GIVEN RECORDS:
☆ ☆ ☆ ☆
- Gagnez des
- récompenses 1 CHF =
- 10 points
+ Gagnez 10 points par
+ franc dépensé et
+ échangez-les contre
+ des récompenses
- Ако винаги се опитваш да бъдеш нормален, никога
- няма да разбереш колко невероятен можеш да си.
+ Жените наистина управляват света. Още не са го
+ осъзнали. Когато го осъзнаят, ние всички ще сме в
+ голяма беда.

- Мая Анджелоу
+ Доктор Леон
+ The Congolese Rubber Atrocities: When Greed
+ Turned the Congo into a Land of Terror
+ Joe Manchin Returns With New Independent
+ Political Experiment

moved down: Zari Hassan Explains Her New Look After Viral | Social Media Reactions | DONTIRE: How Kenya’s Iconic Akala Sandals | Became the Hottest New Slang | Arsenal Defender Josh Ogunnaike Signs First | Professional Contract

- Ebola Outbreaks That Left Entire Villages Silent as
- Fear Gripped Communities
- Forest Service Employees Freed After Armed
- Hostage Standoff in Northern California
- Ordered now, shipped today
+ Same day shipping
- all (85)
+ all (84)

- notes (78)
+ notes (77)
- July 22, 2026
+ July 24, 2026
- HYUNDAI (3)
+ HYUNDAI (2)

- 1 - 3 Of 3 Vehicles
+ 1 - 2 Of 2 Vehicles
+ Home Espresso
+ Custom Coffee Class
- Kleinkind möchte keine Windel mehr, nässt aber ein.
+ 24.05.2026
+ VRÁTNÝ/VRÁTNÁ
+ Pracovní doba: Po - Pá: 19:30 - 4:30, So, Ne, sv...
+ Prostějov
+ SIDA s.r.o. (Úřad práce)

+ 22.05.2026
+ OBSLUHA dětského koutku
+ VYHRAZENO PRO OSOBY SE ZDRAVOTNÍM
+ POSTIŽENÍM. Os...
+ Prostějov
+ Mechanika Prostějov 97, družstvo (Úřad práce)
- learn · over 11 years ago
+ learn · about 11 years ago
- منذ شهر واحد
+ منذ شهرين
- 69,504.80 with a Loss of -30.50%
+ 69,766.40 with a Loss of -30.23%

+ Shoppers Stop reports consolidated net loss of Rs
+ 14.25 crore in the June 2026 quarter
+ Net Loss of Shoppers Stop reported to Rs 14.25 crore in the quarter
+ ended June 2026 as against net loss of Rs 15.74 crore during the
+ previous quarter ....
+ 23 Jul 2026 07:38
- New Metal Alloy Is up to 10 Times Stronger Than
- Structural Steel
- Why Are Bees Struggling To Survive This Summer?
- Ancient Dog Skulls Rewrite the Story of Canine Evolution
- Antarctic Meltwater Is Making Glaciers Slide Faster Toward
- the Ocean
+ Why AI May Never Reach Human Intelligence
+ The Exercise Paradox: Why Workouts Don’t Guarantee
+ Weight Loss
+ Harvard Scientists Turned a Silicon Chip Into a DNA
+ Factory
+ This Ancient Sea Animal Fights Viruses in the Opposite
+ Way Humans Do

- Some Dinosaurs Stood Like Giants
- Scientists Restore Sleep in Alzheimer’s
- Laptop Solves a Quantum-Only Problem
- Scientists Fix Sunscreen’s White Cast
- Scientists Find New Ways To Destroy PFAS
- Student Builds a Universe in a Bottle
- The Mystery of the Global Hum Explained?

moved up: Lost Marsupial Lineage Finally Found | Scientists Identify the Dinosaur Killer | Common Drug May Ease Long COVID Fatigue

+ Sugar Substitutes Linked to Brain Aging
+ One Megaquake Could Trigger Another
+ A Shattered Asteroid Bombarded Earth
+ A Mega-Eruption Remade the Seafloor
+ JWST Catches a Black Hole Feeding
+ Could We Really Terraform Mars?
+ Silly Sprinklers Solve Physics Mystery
☆ ☆ ☆ ☆
WORK TO COMPLETE:
Print every record exactly as it was given.

COMPLETED TASK:
- Gagnez des
- récompenses 1 CHF =
- 10 points
+ Gagnez 10 points par
+ franc dépensé et
+ échangez-les contre
+ des récompenses
- Ако винаги се опитваш да бъдеш нормален, никога
- няма да разбереш колко невероятен можеш да си.
+ Жените наистина управляват света. Още не са го
+ осъзнали. Когато го осъзнаят, ние всички ще сме в
+ голяма беда.

- Мая Анджелоу
+ Доктор Леон
+ The Congolese Rubber Atrocities: When Greed
+ Turned the Congo into a Land of Terror
+ Joe Manchin Returns With New Independent
+ Political Experiment

moved down: Zari Hassan Explains Her New Look After Viral | Social Media Reactions | DONTIRE: How Kenya’s Iconic Akala Sandals | Became the Hottest New Slang | Arsenal Defender Josh Ogunnaike Signs First | Professional Contract

- Ebola Outbreaks That Left Entire Villages Silent as
- Fear Gripped Communities
- Forest Service Employees Freed After Armed
- Hostage Standoff in Northern California
- Ordered now, shipped today
+ Same day shipping
- all (85)
+ all (84)

- notes (78)
+ notes (77)
- July 22, 2026
+ July 24, 2026
- HYUNDAI (3)
+ HYUNDAI (2)

- 1 - 3 Of 3 Vehicles
+ 1 - 2 Of 2 Vehicles
+ Home Espresso
+ Custom Coffee Class
- Kleinkind möchte keine Windel mehr, nässt aber ein.
+ 24.05.2026
+ VRÁTNÝ/VRÁTNÁ
+ Pracovní doba: Po - Pá: 19:30 - 4:30, So, Ne, sv...
+ Prostějov
+ SIDA s.r.o. (Úřad práce)

+ 22.05.2026
+ OBSLUHA dětského koutku
+ VYHRAZENO PRO OSOBY SE ZDRAVOTNÍM
+ POSTIŽENÍM. Os...
+ Prostějov
+ Mechanika Prostějov 97, družstvo (Úřad práce)
- learn · over 11 years ago
+ learn · about 11 years ago
- منذ شهر واحد
+ منذ شهرين
- 69,504.80 with a Loss of -30.50%
+ 69,766.40 with a Loss of -30.23%

+ Shoppers Stop reports consolidated net loss of Rs
+ 14.25 crore in the June 2026 quarter
+ Net Loss of Shoppers Stop reported to Rs 14.25 crore in the quarter
+ ended June 2026 as against net loss of Rs 15.74 crore during the
+ previous quarter ....
+ 23 Jul 2026 07:38
- New Metal Alloy Is up to 10 Times Stronger Than
- Structural Steel
- Why Are Bees Struggling To Survive This Summer?
- Ancient Dog Skulls Rewrite the Story of Canine Evolution
- Antarctic Meltwater Is Making Glaciers Slide Faster Toward
- the Ocean
+ Why AI May Never Reach Human Intelligence
+ The Exercise Paradox: Why Workouts Don’t Guarantee
+ Weight Loss
+ Harvard Scientists Turned a Silicon Chip Into a DNA
+ Factory
+ This Ancient Sea Animal Fights Viruses in the Opposite
+ Way Humans Do

- Some Dinosaurs Stood Like Giants
- Scientists Restore Sleep in Alzheimer’s
- Laptop Solves a Quantum-Only Problem
- Scientists Fix Sunscreen’s White Cast
- Scientists Find New Ways To Destroy PFAS
- Student Builds a Universe in a Bottle
- The Mystery of the Global Hum Explained?

moved up: Lost Marsupial Lineage Finally Found | Scientists Identify the Dinosaur Killer | Common Drug May Ease Long COVID Fatigue

+ Sugar Substitutes Linked to Brain Aging
+ One Megaquake Could Trigger Another
+ A Shattered Asteroid Bombarded Earth
+ A Mega-Eruption Remade the Seafloor
+ JWST Catches a Black Hole Feeding
+ Could We Really Terraform Mars?
+ Silly Sprinklers Solve Physics Mystery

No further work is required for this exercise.